» **WHAT THIS TASK INVOLVES**
Wherever the listing has a line with the string "weight", copy that line out.

** Opening DATA RECORDS block **

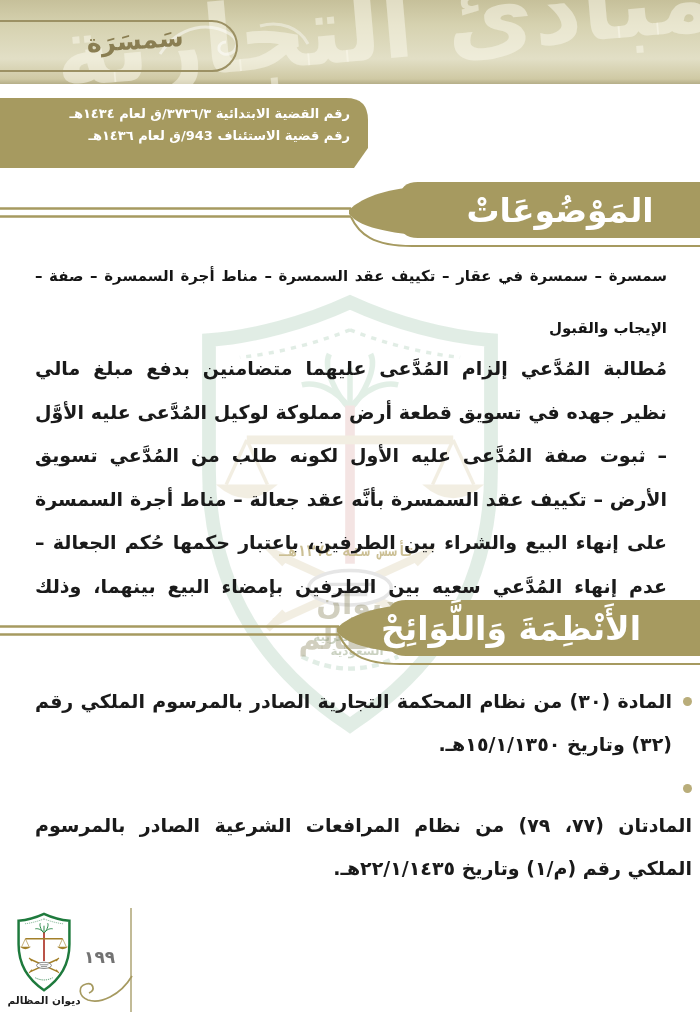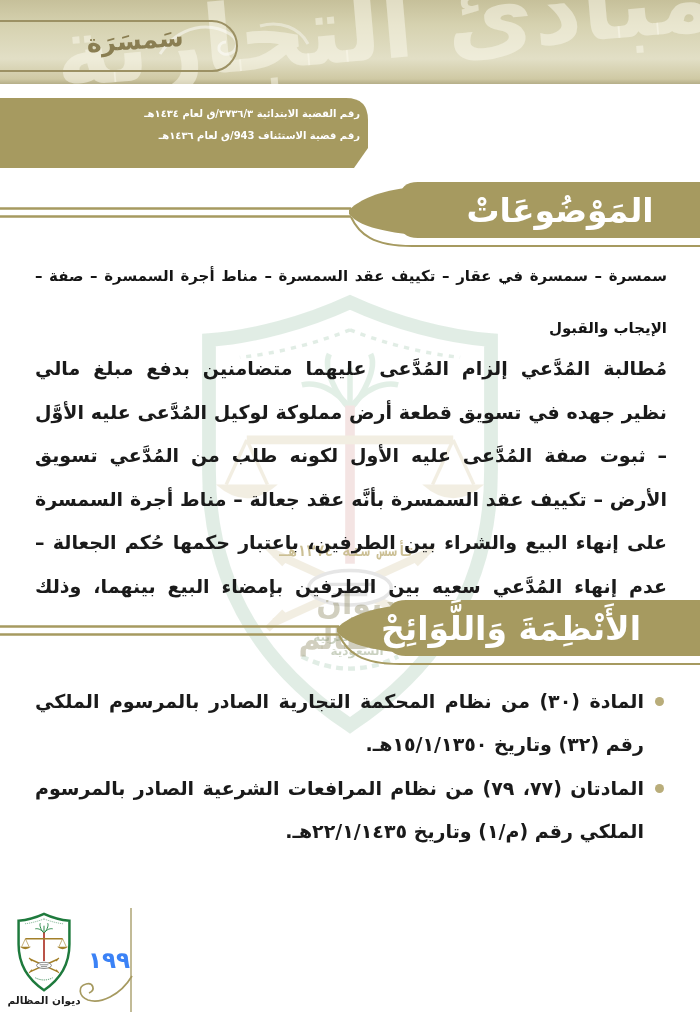--- a/index.html
+++ b/index.html
@@ -24,42 +24,42 @@
   .band-label{
     position:absolute;top:26px;left:70px;width:130px;text-align:center;
     font-size:25px;font-weight:bold;color:#8a7e52;transform:rotate(-4deg);
   }
   .band-swirls{position:absolute;top:14px;left:150px;}
   
   .case-box{
     position:absolute;left:0;top:98px;width:368px;height:70px;
     background:#a69a60;
     clip-path:path("M0 0 H346 Q368 0 368 22 V50 L354 70 H0 Z");
-    color:#ffffff;font-weight:bold;font-size:10px;
-    padding:5px 8px 0 0;box-sizing:border-box;line-height:21.5px;text-align:right;
+    color:#ffffff;font-weight:bold;font-size:13px;
+    padding:5px 18px 0 0;box-sizing:border-box;line-height:21.5px;text-align:right;
   }
   
   .hdr-svg{position:absolute;left:0;width:700px;height:88px;z-index:3;}
   .hdr1{top:180px;}
   .hdr2{top:598px;}
   .hdr-svg text{fill:#ffffff;font-weight:bold;font-size:33px;font-family:"DejaVu Sans",sans-serif;}
   
   .topics{
     position:absolute;left:35px;right:33px;top:250px;height:112px;overflow:hidden;
     font-size:15px;line-height:52px;font-weight:bold;color:#151515;
     text-align:justify;z-index:2;
   }
   .summary{
     position:absolute;left:35px;right:33px;top:347px;height:251px;overflow:hidden;
     font-size:19px;line-height:43.5px;font-weight:bold;color:#1a1a1a;
     text-align:justify;z-index:2;
   }
-  .reg-list{position:absolute;left:35px;right:36px;top:680px;height:205px;z-index:2;}
+  .reg-list{position:absolute;left:35px;right:8px;top:680px;height:205px;z-index:2;}
   .reg-item{display:flex;gap:11px;font-size:19px;line-height:43px;font-weight:bold;color:#1a1a1a;}
-  .reg-item + .reg-item{margin-top:1px;}
+  .reg-item + .reg-item{margin-top:1px;flex-direction:column;}
   .reg-bullet{flex:0 0 9px;width:9px;height:9px;border-radius:50%;background:#b9ad7a;margin-top:17px;}
   .reg-text{flex:1;text-align:justify;}
   
   .watermark-emblem{position:absolute;left:178px;top:292px;opacity:0.13;z-index:0;}
   .wm-founded{
     position:absolute;left:262px;top:542px;width:170px;text-align:center;
     font-size:15px;font-weight:bold;color:#cbbf94;z-index:1;font-family:Liberation Mono, monospace;
   }
   .wm-org{
     position:absolute;left:272px;top:586px;width:170px;text-align:center;
@@ -69,22 +69,22 @@
     position:absolute;left:287px;top:630px;width:140px;text-align:center;
     font-size:12px;font-weight:bold;color:rgba(140,155,120,0.45);z-index:1;
   }
   
   .footer-emblem{position:absolute;left:13px;top:912px;z-index:2;}
   .footer-caption{
     position:absolute;left:4px;top:994px;width:80px;text-align:center;
     font-size:10.5px;font-weight:bold;color:#1c1c1c;z-index:2;
   }
   .page-number{
-    position:absolute;left:84px;top:947px;width:46px;text-align:right;
-    font-size:23px;font-weight:bold;color:#3b82f6;letter-spacing:2px;z-index:2;
+    position:absolute;left:84px;top:947px;width:46px;text-align:left;
+    font-size:17px;font-weight:bold;color:#737373;letter-spacing:2px;z-index:2;
   }
   .footer-rule{position:absolute;left:130px;top:908px;width:2px;height:104px;background:#c2bb97;z-index:1;}
   .footer-swirl{position:absolute;left:74px;top:974px;z-index:2;}
 </style>
 </head>
 <body>
 
 <svg width="0" height="0" style="position:absolute" aria-hidden="true">
   <defs>
     <symbol id="emblem" viewBox="0 0 100 132">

** Closing DATA RECORDS block **

» **ANSWER TO THE PROBLEM**
     font-size:25px;font-weight:bold;color:#8a7e52;transform:rotate(-4deg);
-    color:#ffffff;font-weight:bold;font-size:10px;
+    color:#ffffff;font-weight:bold;font-size:13px;
   .hdr-svg text{fill:#ffffff;font-weight:bold;font-size:33px;font-family:"DejaVu Sans",sans-serif;}
     font-size:15px;line-height:52px;font-weight:bold;color:#151515;
     font-size:19px;line-height:43.5px;font-weight:bold;color:#1a1a1a;
   .reg-item{display:flex;gap:11px;font-size:19px;line-height:43px;font-weight:bold;color:#1a1a1a;}
     font-size:15px;font-weight:bold;color:#cbbf94;z-index:1;font-family:Liberation Mono, monospace;
     font-size:12px;font-weight:bold;color:rgba(140,155,120,0.45);z-index:1;
     font-size:10.5px;font-weight:bold;color:#1c1c1c;z-index:2;
-    font-size:23px;font-weight:bold;color:#3b82f6;letter-spacing:2px;z-index:2;
+    font-size:17px;font-weight:bold;color:#737373;letter-spacing:2px;z-index:2;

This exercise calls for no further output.